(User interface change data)
*** Begin section ***
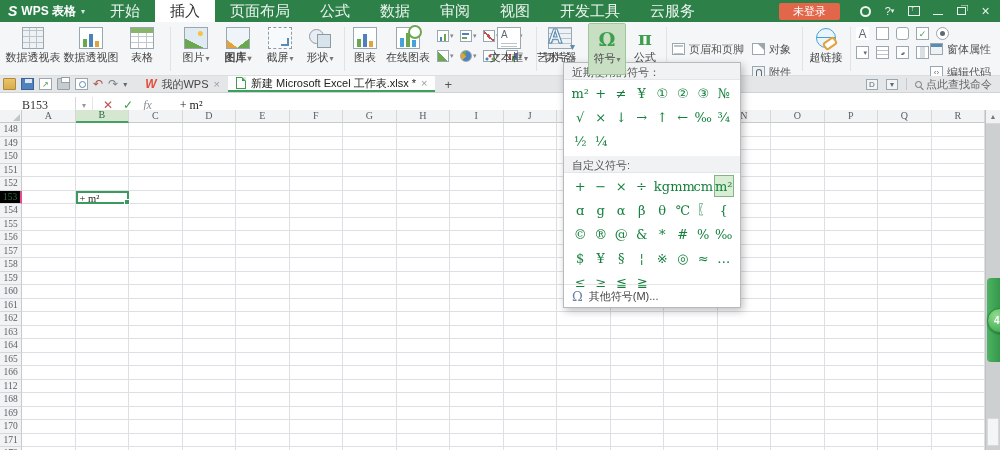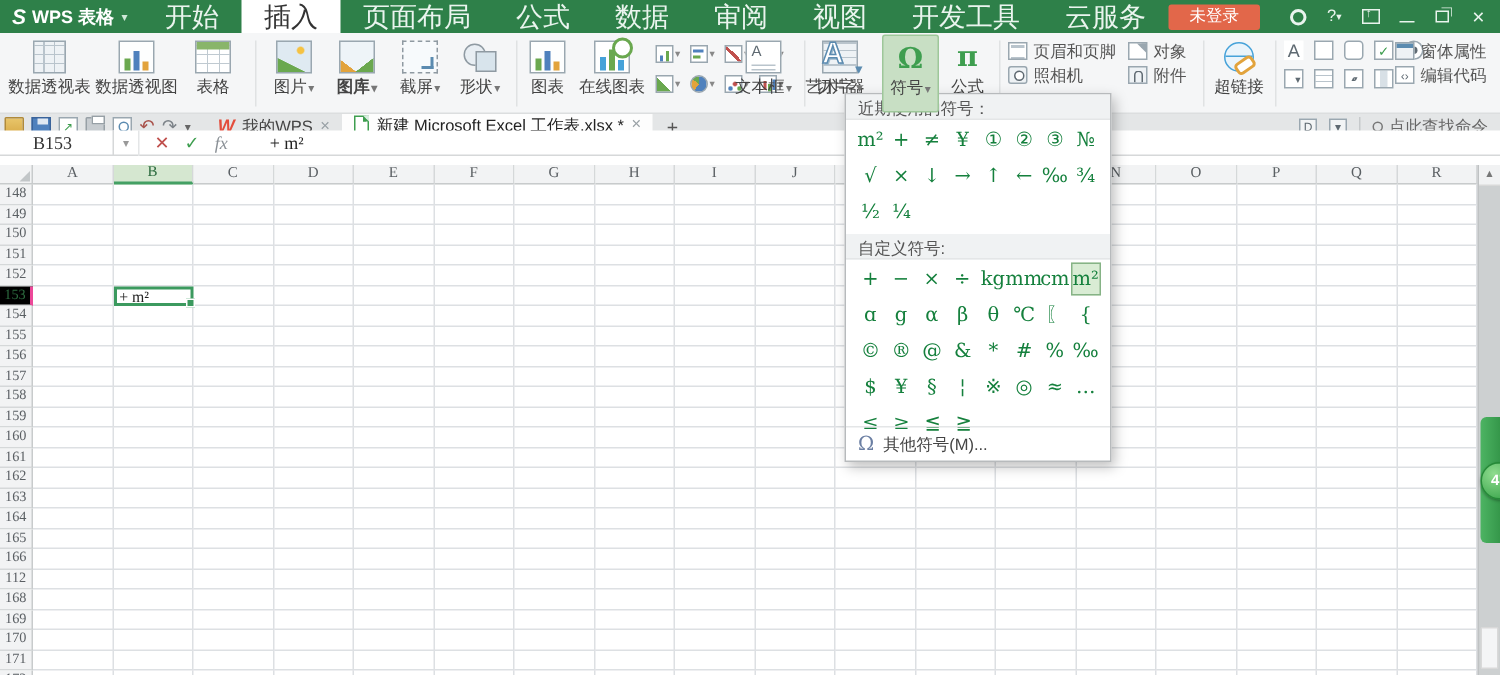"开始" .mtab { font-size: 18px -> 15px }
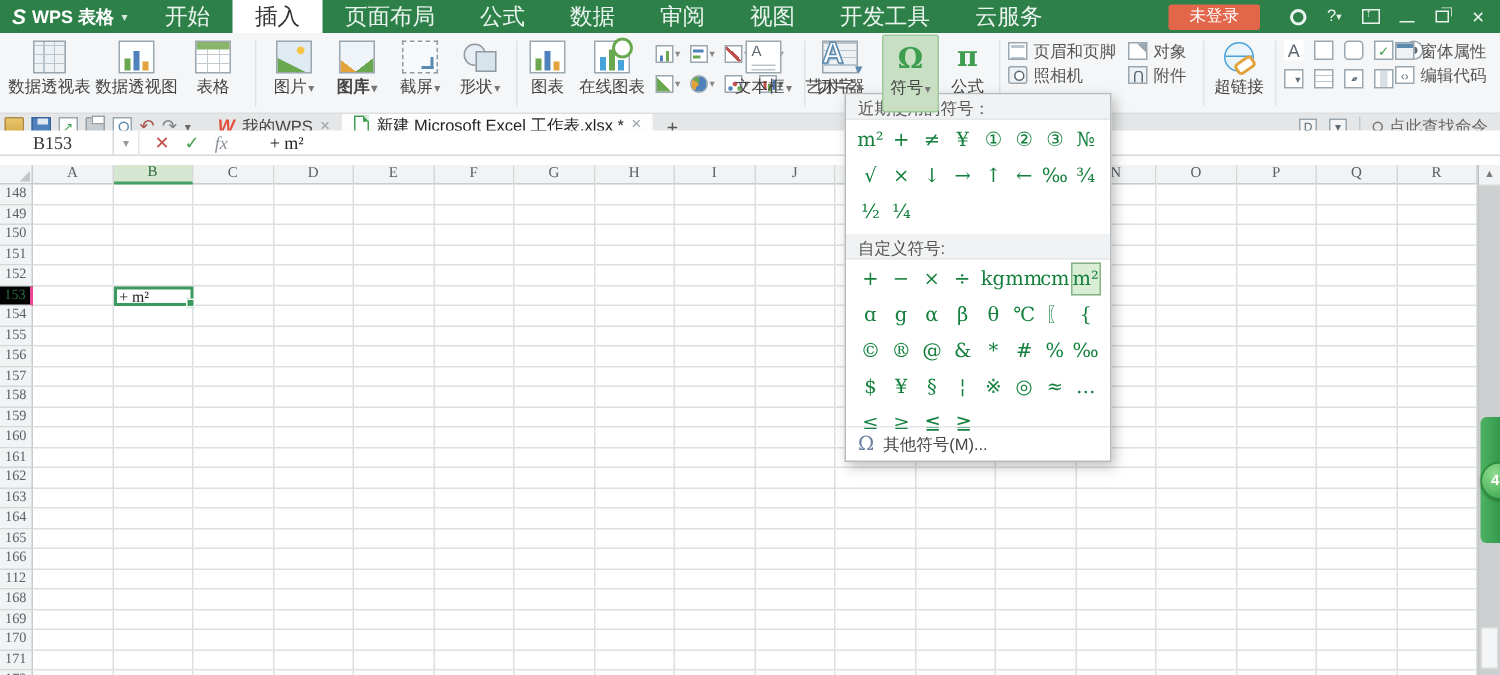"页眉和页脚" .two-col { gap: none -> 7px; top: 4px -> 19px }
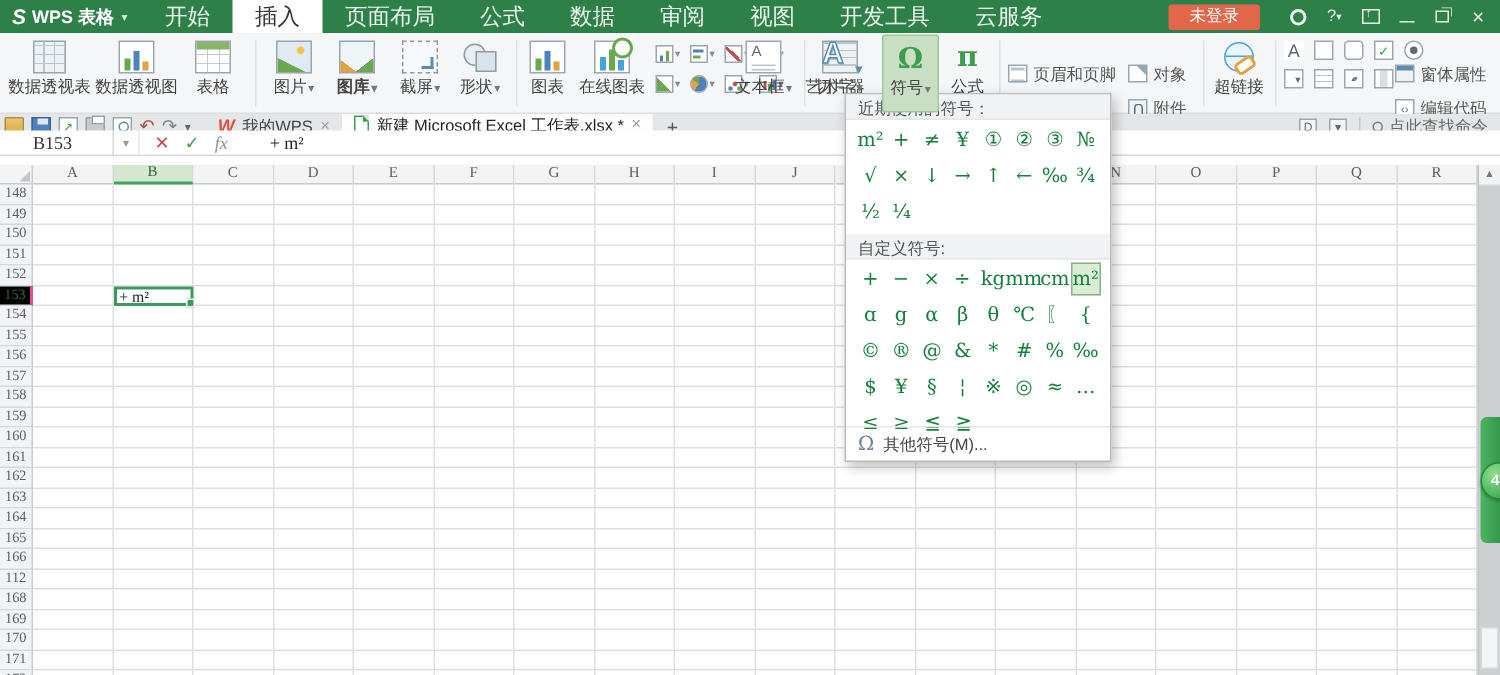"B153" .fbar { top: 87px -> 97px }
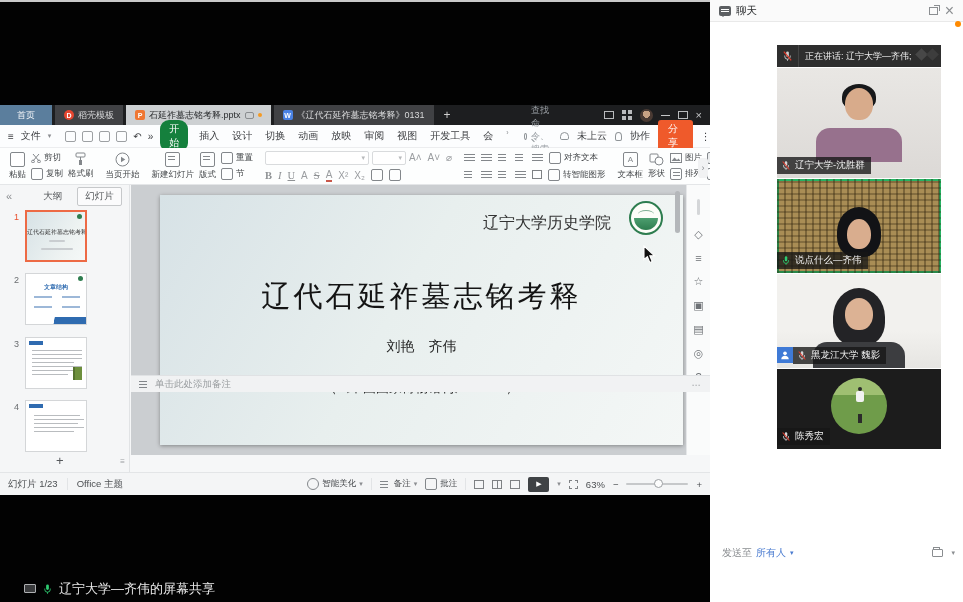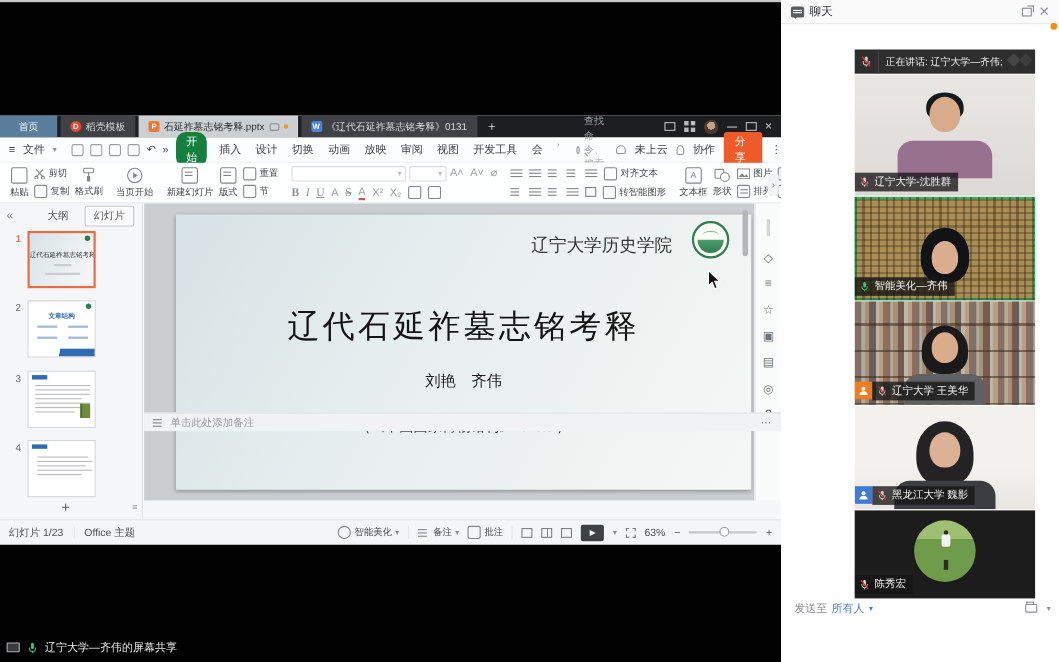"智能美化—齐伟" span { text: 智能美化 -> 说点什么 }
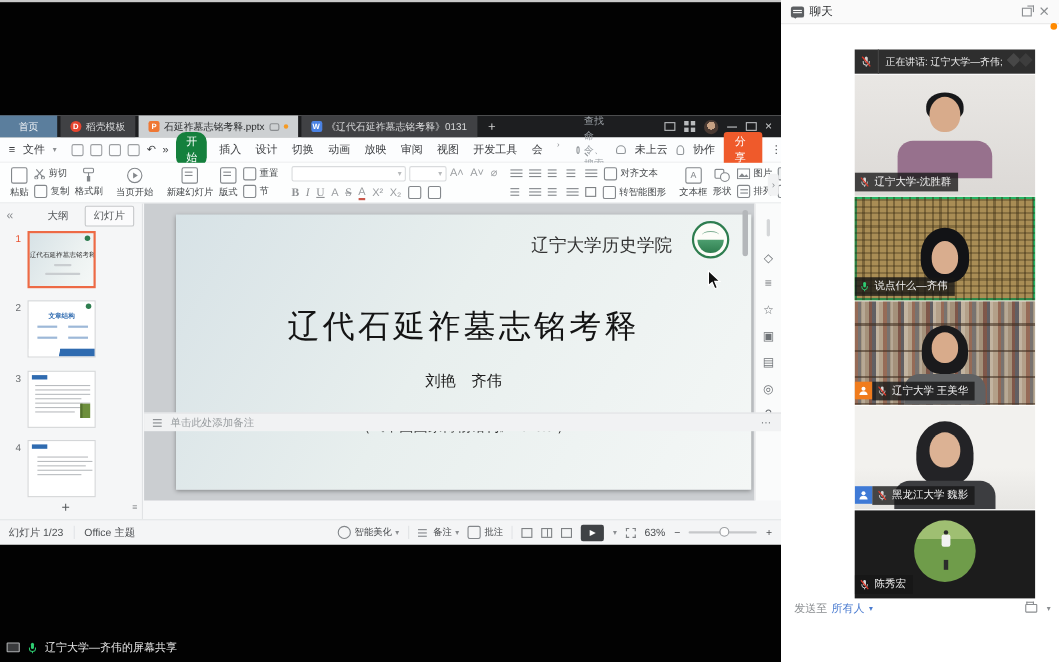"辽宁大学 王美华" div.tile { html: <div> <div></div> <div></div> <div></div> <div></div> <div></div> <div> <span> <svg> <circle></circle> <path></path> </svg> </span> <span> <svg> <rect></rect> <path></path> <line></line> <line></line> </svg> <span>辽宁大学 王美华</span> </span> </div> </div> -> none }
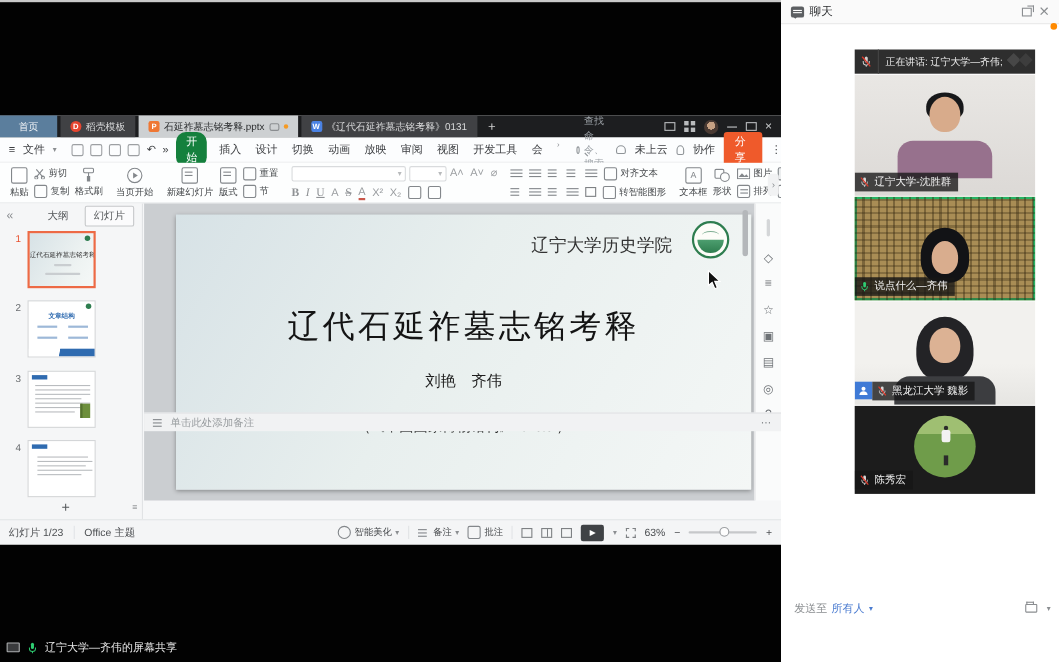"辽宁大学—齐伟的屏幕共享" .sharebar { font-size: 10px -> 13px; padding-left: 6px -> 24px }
*** End section ***
* **Assignment**
What's needed is an exact retyping of the records, pictures excluded.

* **Solution**
"开始" .mtab { font-size: 18px -> 15px }
"页眉和页脚" .two-col { gap: none -> 7px; top: 4px -> 19px }
"B153" .fbar { top: 87px -> 97px }
"智能美化—齐伟" span { text: 智能美化 -> 说点什么 }
"辽宁大学 王美华" div.tile { html: <div> <div></div> <div></div> <div></div> <div></div> <div></div> <div> <span> <svg> <circle></circle> <path></path> </svg> </span> <span> <svg> <rect></rect> <path></path> <line></line> <line></line> </svg> <span>辽宁大学 王美华</span> </span> </div> </div> -> none }
"辽宁大学—齐伟的屏幕共享" .sharebar { font-size: 10px -> 13px; padding-left: 6px -> 24px }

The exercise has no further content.